Urban-Analytics-Technology-Platform / acbm

activity-based modelling pipeline (for transport demand models)
https://hackmd.io/w-m_OKaDT3GGBfSqFPpBjA
Apache License 2.0
4 stars 1 forks source link

Travel time matrices for assigning activities to zones #20

Open Hussein-Mahfouz opened 2 months ago

Hussein-Mahfouz commented 2 months ago

The NTS data we are using only assigns individual activities to regions (e.g. "West Yorkshire", "North West"). We only have the home location (from the SPC) but we need to be able to determine feasible activity locations.

For example, to determine the location of an education facility, we use home location (spc), mode of travel (nts), reported travel time (nts), and travel time matrices by mode to identify which zones the education facility could be in. (current function here)

I am using travel time matrices (at OA level) that I have calculated from another project, but it would be useful to have a pipeline to create these matrices for any study area.

Related to https://github.com/alan-turing-institute/uatk-admin/issues/9

dabreegster commented 2 months ago

Some questions...

dabreegster commented 2 months ago

If you're using travel time matrices, there are about 180k OAs, so that's around 32 billion entries per mode. Very conservatively assuming 8 bytes per entry, that's around 241GB for one mode's matrix. Seems quite extreme and wasteful, given so many OAs don't interact.

How high does travel time usually go -- not often over 2 hours, hopefully? Do you want to find all destinations within 2 hours of a start point, or stop when you find the closest one, or make some randomized decision about whether to keep searching as you encounter each one? Or since the travel time is from a survey, maybe ignore destinations closer and really insist on some that're about X minutes way?

Hussein-Mahfouz commented 2 months ago
  • What's the performance for the current travel time matrices approach look like, either for building the matrices or querying them? Does either feel like a limiting factor?

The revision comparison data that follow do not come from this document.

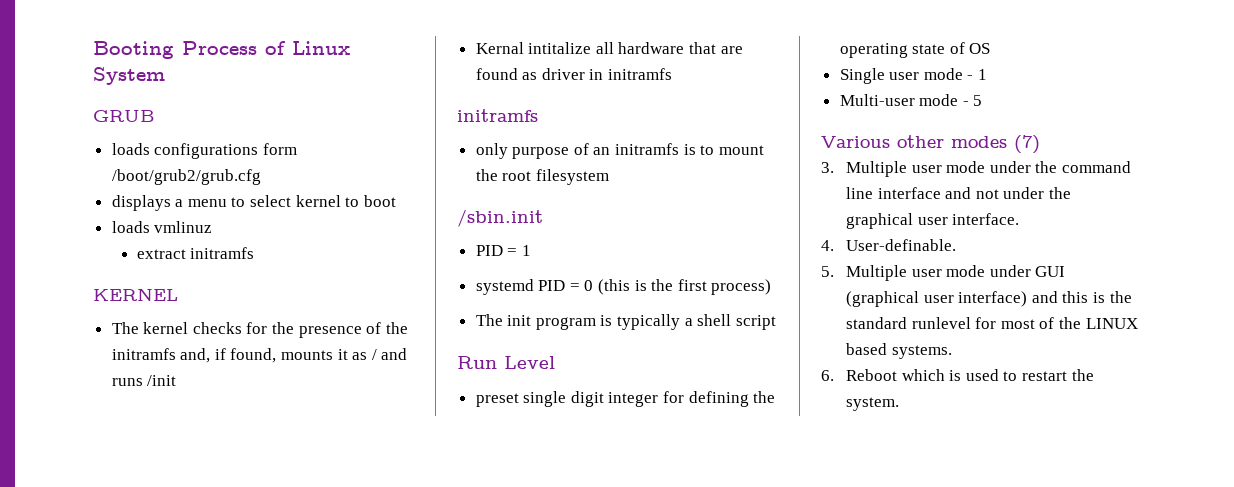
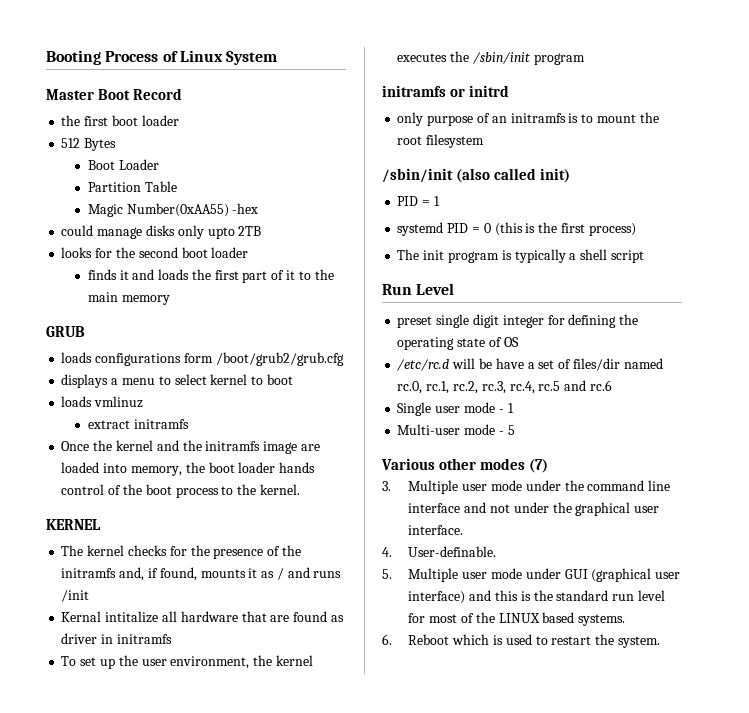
(165, 76) none -> [46,88,182,100] [61,115,179,126] [61,138,117,151] [87,159,159,170] [87,181,177,192] [87,203,259,217] [61,225,262,239] [61,247,249,258] [87,269,334,283] [87,292,170,305] // Master Boot Record // the first boot loader // 512 Bytes // Boot Loader // Partition Table // Magic Number(0xAA55) -hex // could manage disks only upto 2TB // looks for the second boot loader // finds it and loads the first part of it to the main memory
(255, 253) none -> [61,440,320,454] [61,462,316,476] [61,484,300,498] // Once the kernel and the initramfs image are loaded into memory, the boot loader hands control of the boot process to the kernel.
[457,109,538,122] // initramfs -> [61,655,313,669] [397,51,585,65] [382,85,509,97] // To set up the user environment, the kernel executes the /sbin/init program // initramfs or initrd
[457,209,543,227] /sbin.init -> [382,168,570,183] /sbin/init (also called init)
(991, 48) none -> [397,358,663,371] [397,380,612,394] // /etc/rc.d will be have a set of files/dir named rc.0, rc.1, rc.2, rc.3, rc.4, rc.5 and rc.6
[911,317,971,329] runlevel -> [612,590,665,601] run level

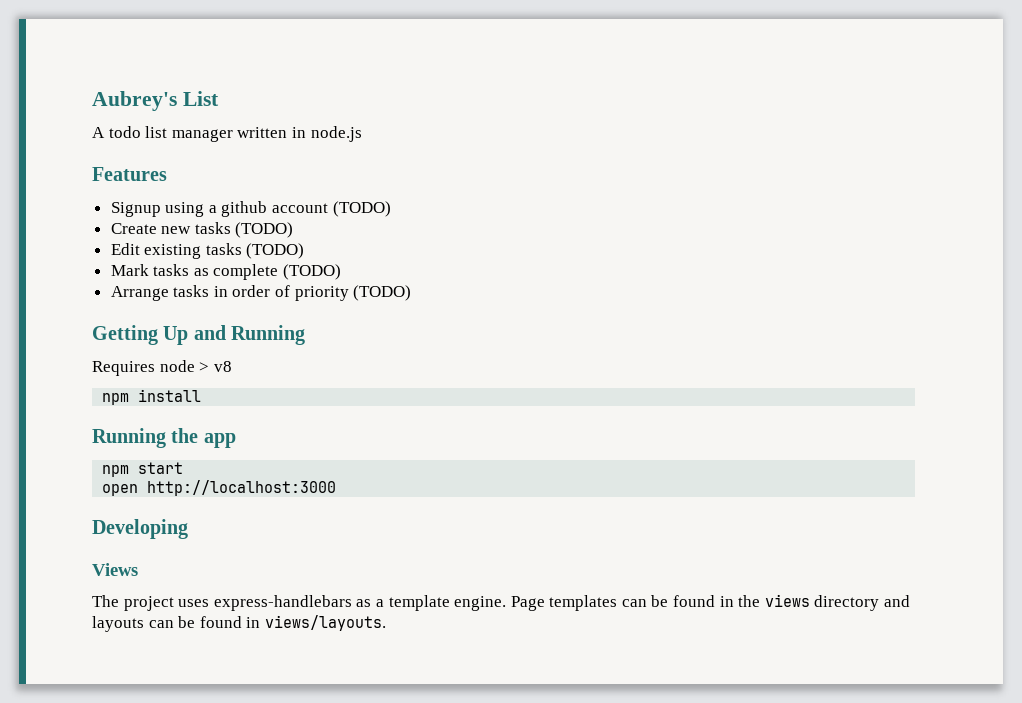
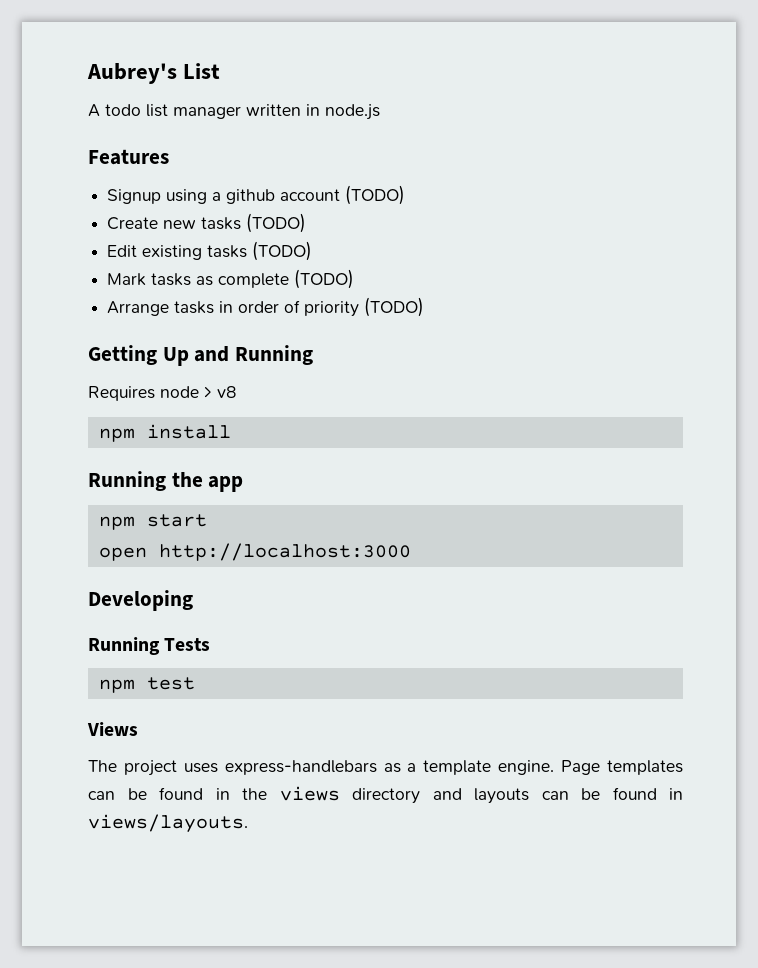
(188, 529) none -> [88,637,211,655] [98,677,195,693] // Running Tests // npm test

I am using r5r and I am building a matrix for a specific city. In my case it was Leeds (~2600 OAs) and I was creating a matrix for each of car, walk, cycle, and 5 matrices for bus (morning_wkday, afternoon_wkday, evening_wkday, night_wkday, morning_wkend, night_wkend). I'm doing this on my laptop. It is very fast for PT (maybe 30 seconds per matrix) but very slow for car trips (could take 30 minutes for the same matrix). I think the difference in performance is because r5 was built for pt routing. The routing engine takes another 30 seconds to start running

The code for the routing wrappers is here and the code for running r5r is here

  • How detailed do modes of travel get -- just "cycling" or "cycling with e-bike so hills don't matter, and confident about stressful roads"? For PT, limits on money for tickets?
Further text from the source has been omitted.